- Supreme Court of the United States

Argued January 15, 2018 Decided June 22, 2018
- Full case name: Keanu D.W. Ortiz v. United States
- Docket no.: 16-1423
- Citations: 585 U.S. 427 (more)

Holding
- 1. The Appointments Clause does not impose rules about an officer of the United States serving in dual roles. Rather, the clause is concerned only with the method of appointment of the officer. 2. Military judge's simultaneous service on an Air Force Court of Criminal Appeals and the Court of Military Commission Review violated neither 10 U. S. C. §973(b)(2)(A) nor the appointments clause of the Constitution.

Court membership
- Chief Justice John Roberts Associate Justices Anthony Kennedy · Clarence Thomas Ruth Bader Ginsburg · Stephen Breyer Samuel Alito · Sonia Sotomayor Elena Kagan · Neil Gorsuch

Case opinions
- Majority: Kagan, joined by Roberts, Kennedy, Thomas, Ginsburg, Breyer, Sotomayor
- Concurrence: Thomas
- Dissent: Alito, joined by Gorsuch

Laws applied
- U.S. Const. art. II, § 2, cl. 2

= Ortiz v. United States =

Ortiz v. United States, 585 U.S. 427 (2018), was a United States Supreme Court case regarding the nature of the United States Court of Appeals for the Armed Forces (USCAAF) in relationship to Article III Courts. The Court determined that it had jurisdiction to rule on appeals from the USCAAF, even though that court was created by Congress via Article I of the United States Constitution and is not an Article III court. The case was centered on the United States Constitution's separation of powers doctrine.
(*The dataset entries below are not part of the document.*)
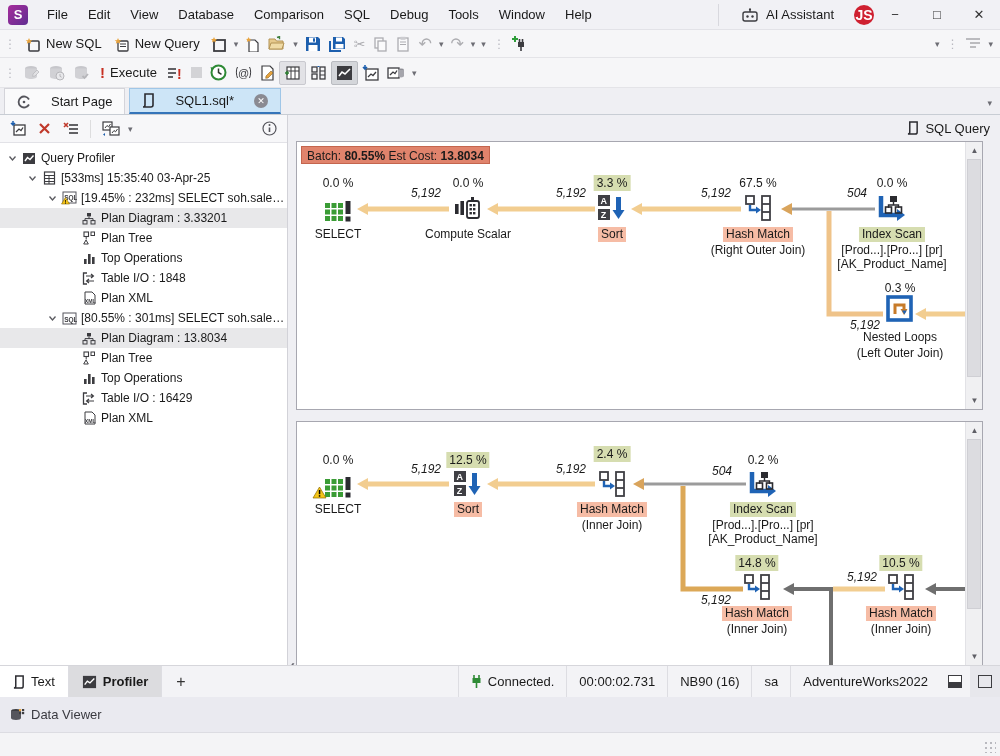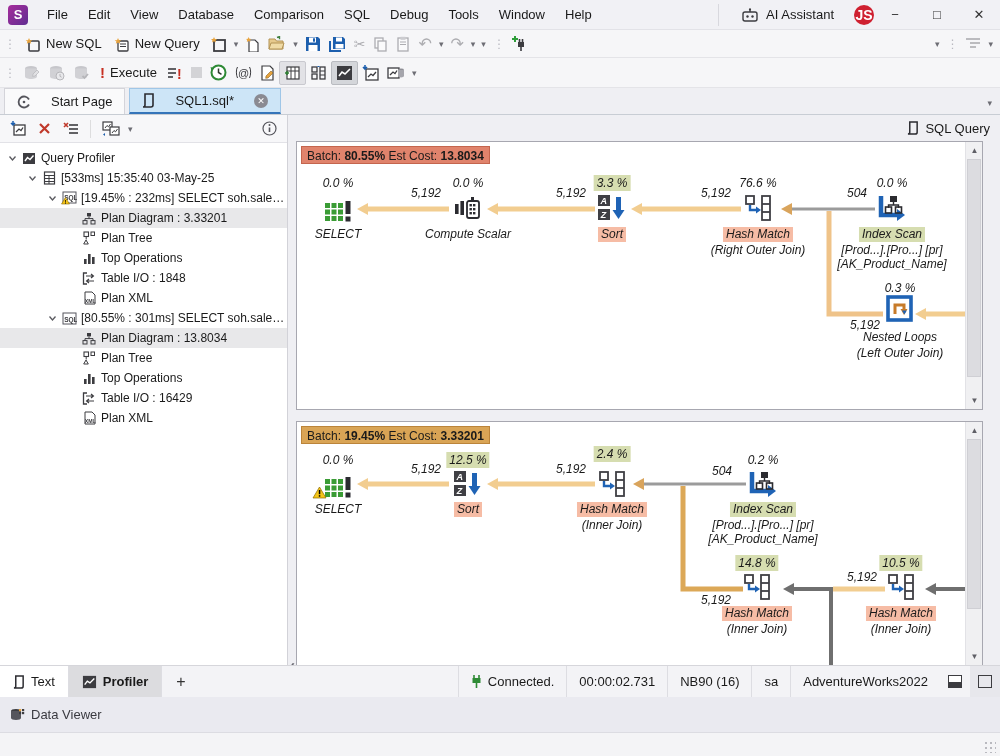--- a/index.html
+++ b/index.html
@@ -433,7 +433,7 @@
               <line x1="6" y1="4.5" x2="6" y2="13" stroke="#3c3c40"></line>
             </svg>
           </span>
-          <span class="tlab">[533ms] 15:35:40 03-May-25</span>
+          <span class="tlab">[533ms] 15:35:40 03-Apr-25</span>
         </div>
         <div class="trow" style="padding-left: 44px;">
           <span class="tcaret">

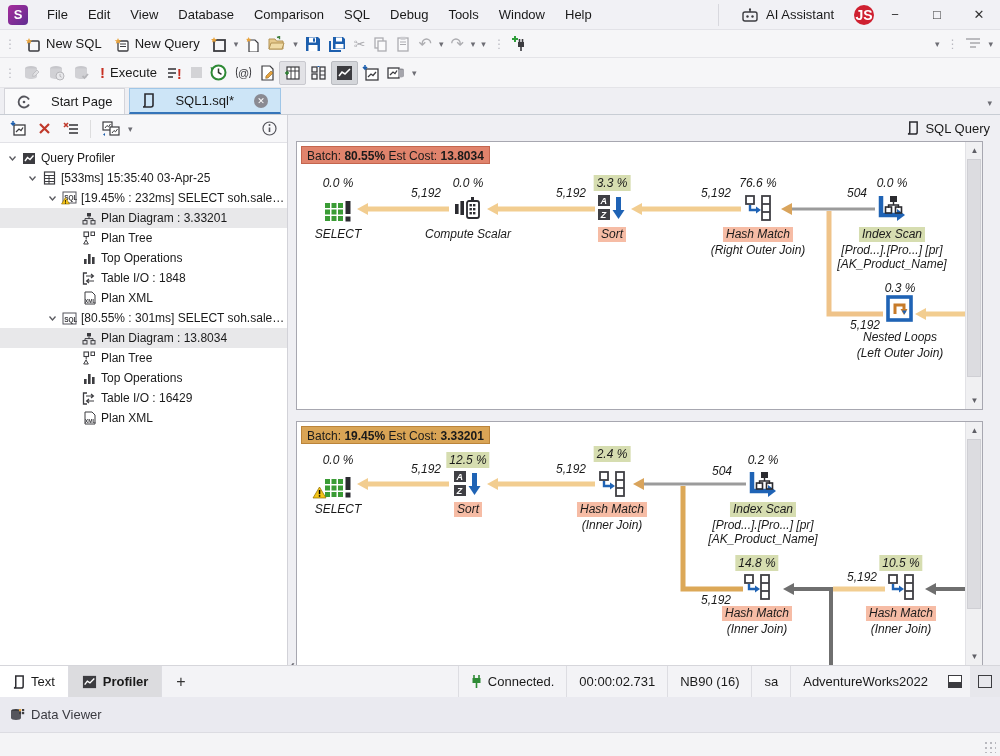--- a/index.html
+++ b/index.html
@@ -66,7 +66,7 @@
   .theme-tan { background:#d9a455; border:1px solid #bb843a; }
   .edge-svg { position:absolute; left:0; top:0; }
   .pnode { position:absolute; width:0; top:0; height:100%; }
-  .pn-el { position:absolute; transform:translateX(-50%); white-space:nowrap; font-size:12px;font-style:italic; }
+  .pn-el { position:absolute; transform:translateX(-50%); white-space:nowrap; font-size:12px; }
   .pn-pct { padding:0 3px; height:16px; line-height:16px; }
   .pn-pct.hl { background:#d6ddb0; }
   .pn-name { padding:0 3px; height:15px; line-height:15px; }

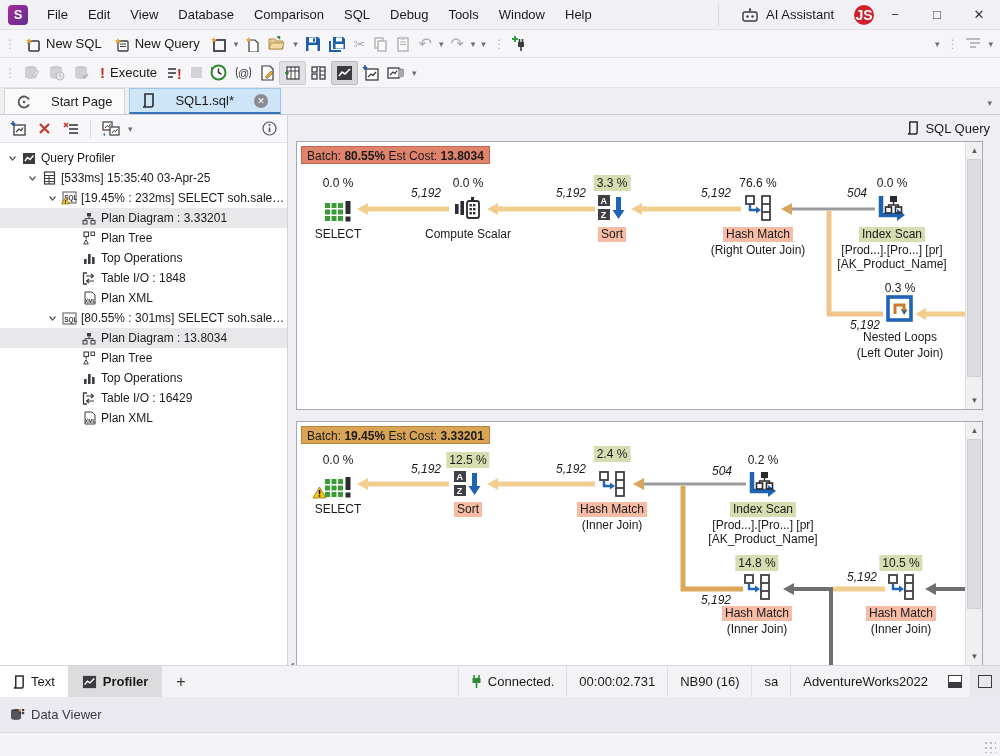--- a/index.html
+++ b/index.html
@@ -663,7 +663,7 @@
           <div class="pn-el pn-name salmon" style="top: 85px;">Sort</div>
         </div>
         <div class="pnode" style="left: 461px;">
-          <div class="pn-el pn-pct" style="top: 33px;">76.6 %</div>
+          <div class="pn-el pn-pct" style="top: 33px;">67.5 %</div>
           <div class="pn-el" style="top: 52px;"><svg width="28" height="28" viewBox="0 0 28 28">
               <rect x="2" y="2" width="8" height="8" fill="#fff" stroke="#3f3f44" stroke-width="1.8"></rect>
               <path d="M6 11v5h7" fill="none" stroke="#1f63b5" stroke-width="2.4"></path>

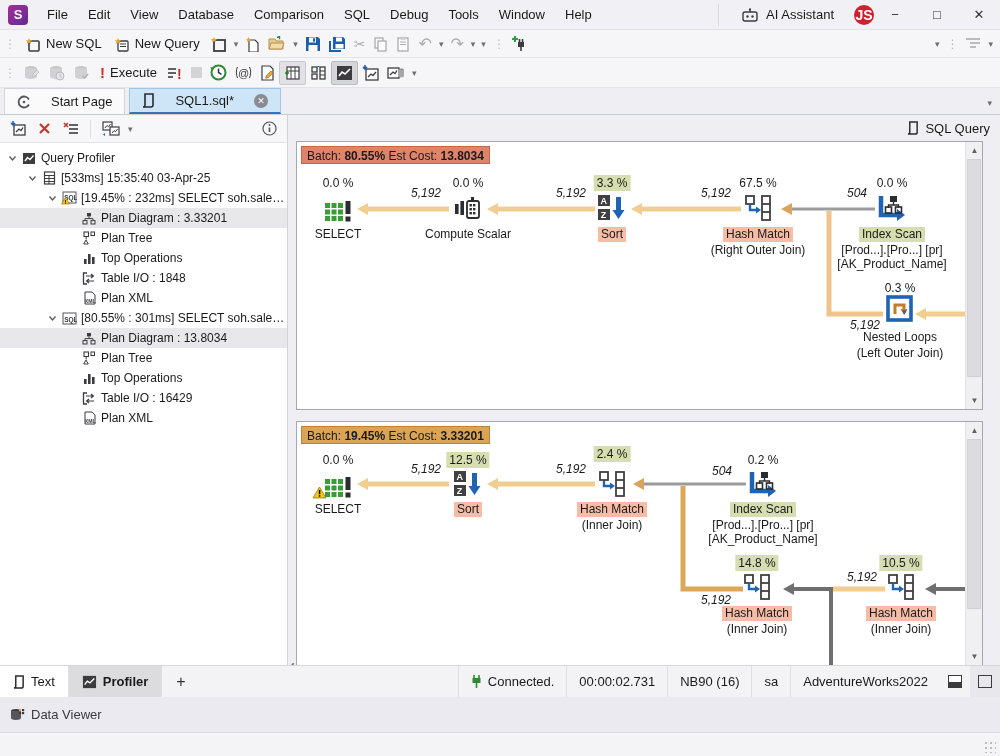--- a/index.html
+++ b/index.html
@@ -723,7 +723,6 @@
           <polyline points="677,243 677,167 634,167" fill="none" stroke="#6f6f6f" stroke-width="4"></polyline>
           <polygon points="628,167 639,161 639,173" fill="#6f6f6f"></polygon>
         </svg>
-        <div class="dheader theme-tan"><span>Batch:</span> <b>19.45%</b> <span>Est Cost:</span> <b>3.33201</b></div>
         <div class="rowlabel" style="left: 129px; top: 40px;">5,192</div>
         <div class="rowlabel" style="left: 274px; top: 40px;">5,192</div>
         <div class="rowlabel" style="left: 425px; top: 42px;">504</div>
The Court declared the Appointments Clause does not impose a prohibition on an officer of the United States from serving in two roles simultaneously. Rather, the clause only concerns itself with the method of appointment.

The case is notable for the court's reliance on the 1803 case of Marbury v. Madison.

==Facts==

Ortiz was an airman convicted by a military tribunal of distributing child pornography, and sentenced to two years in prison followed by a dishonorable discharge. His sentence was affirmed by the Air Force Court of Criminal Appeals (AFCCA), by a panel which included Colonel Martin Mitchell, who had been appointed to that body by the Secretary of Defense, and by the President of the United States, with the advice and consent of the Senate. Ortiz sought review, asserting that Mitchell's presence on the panel violated statute law and the Appointments Clause of the U.S. Constitution.